> _WHAT TO PRODUCE_: Copies of all lines that contain "toolbar" are needed; take them from the data below.

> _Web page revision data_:
--------------------
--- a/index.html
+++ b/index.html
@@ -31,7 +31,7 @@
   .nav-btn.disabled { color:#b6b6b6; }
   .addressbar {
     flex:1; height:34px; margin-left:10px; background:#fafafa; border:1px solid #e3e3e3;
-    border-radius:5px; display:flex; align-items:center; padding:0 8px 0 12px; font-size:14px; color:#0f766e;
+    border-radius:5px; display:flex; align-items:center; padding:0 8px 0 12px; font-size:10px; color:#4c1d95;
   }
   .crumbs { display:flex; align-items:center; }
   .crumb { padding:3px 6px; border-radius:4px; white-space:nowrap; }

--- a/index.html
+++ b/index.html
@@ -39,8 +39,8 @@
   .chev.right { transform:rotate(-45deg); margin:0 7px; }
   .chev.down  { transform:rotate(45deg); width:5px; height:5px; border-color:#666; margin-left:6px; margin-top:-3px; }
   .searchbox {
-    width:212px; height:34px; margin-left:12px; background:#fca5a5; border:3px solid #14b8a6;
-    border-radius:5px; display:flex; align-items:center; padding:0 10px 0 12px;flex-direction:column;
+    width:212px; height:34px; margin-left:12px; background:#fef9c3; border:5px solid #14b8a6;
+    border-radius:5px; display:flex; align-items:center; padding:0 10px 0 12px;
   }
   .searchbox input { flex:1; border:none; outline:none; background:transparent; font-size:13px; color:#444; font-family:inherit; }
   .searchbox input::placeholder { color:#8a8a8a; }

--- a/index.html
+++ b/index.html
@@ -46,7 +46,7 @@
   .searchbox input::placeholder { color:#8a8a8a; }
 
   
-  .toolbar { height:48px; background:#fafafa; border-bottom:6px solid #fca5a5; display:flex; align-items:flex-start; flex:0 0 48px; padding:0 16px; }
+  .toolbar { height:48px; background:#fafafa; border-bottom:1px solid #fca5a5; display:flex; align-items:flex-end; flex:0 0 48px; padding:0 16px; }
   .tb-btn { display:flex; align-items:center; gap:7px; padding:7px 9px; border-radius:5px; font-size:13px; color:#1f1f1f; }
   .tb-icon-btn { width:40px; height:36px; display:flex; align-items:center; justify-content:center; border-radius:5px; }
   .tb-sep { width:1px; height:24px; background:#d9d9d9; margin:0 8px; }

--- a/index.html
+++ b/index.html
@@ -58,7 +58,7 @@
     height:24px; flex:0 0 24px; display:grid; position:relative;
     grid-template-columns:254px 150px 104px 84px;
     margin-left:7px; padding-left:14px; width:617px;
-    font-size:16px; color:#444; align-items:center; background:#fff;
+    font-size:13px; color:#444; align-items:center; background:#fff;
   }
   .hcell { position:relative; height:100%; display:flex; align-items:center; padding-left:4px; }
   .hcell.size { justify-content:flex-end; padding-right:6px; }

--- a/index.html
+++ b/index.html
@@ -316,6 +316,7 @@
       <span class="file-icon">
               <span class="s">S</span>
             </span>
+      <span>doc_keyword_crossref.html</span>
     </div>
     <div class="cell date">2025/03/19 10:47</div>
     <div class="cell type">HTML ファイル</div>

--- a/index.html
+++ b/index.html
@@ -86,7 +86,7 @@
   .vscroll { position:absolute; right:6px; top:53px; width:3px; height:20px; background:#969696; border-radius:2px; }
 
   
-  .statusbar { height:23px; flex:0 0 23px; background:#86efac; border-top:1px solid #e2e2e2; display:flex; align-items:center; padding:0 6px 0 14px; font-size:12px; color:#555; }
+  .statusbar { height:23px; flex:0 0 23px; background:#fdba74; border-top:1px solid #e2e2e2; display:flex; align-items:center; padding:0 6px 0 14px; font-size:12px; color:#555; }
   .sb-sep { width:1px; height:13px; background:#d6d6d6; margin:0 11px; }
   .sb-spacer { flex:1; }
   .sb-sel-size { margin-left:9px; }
--------------------
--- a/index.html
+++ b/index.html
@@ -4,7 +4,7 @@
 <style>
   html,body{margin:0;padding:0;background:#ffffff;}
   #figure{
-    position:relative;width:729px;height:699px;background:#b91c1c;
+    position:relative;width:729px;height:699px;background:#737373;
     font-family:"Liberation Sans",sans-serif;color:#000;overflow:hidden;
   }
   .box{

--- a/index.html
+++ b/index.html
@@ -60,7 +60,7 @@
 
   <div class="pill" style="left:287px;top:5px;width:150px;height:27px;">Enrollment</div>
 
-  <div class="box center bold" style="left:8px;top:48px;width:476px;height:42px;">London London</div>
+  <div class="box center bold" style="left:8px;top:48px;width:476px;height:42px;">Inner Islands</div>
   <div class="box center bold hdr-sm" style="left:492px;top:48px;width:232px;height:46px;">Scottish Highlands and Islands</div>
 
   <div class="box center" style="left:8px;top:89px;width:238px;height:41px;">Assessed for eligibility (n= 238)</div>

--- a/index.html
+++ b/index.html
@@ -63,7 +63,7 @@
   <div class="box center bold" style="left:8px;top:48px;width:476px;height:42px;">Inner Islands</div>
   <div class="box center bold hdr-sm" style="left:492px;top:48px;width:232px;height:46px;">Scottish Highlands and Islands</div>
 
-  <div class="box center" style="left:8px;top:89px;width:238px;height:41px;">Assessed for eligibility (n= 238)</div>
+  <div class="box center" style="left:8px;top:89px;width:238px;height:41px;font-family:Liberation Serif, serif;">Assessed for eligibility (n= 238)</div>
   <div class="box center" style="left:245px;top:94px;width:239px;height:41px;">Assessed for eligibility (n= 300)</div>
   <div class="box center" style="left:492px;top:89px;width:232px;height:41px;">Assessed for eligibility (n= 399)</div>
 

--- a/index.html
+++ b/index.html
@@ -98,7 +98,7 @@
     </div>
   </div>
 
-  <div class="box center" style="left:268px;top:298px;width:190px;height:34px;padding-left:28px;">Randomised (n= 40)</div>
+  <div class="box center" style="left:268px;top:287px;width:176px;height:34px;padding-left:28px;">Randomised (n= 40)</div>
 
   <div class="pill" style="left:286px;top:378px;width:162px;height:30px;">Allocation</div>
--------------------
> _RESPONSE FOR THIS EXERCISE_:
-  .toolbar { height:48px; background:#fafafa; border-bottom:6px solid #fca5a5; display:flex; align-items:flex-start; flex:0 0 48px; padding:0 16px; }
+  .toolbar { height:48px; background:#fafafa; border-bottom:1px solid #fca5a5; display:flex; align-items:flex-end; flex:0 0 48px; padding:0 16px; }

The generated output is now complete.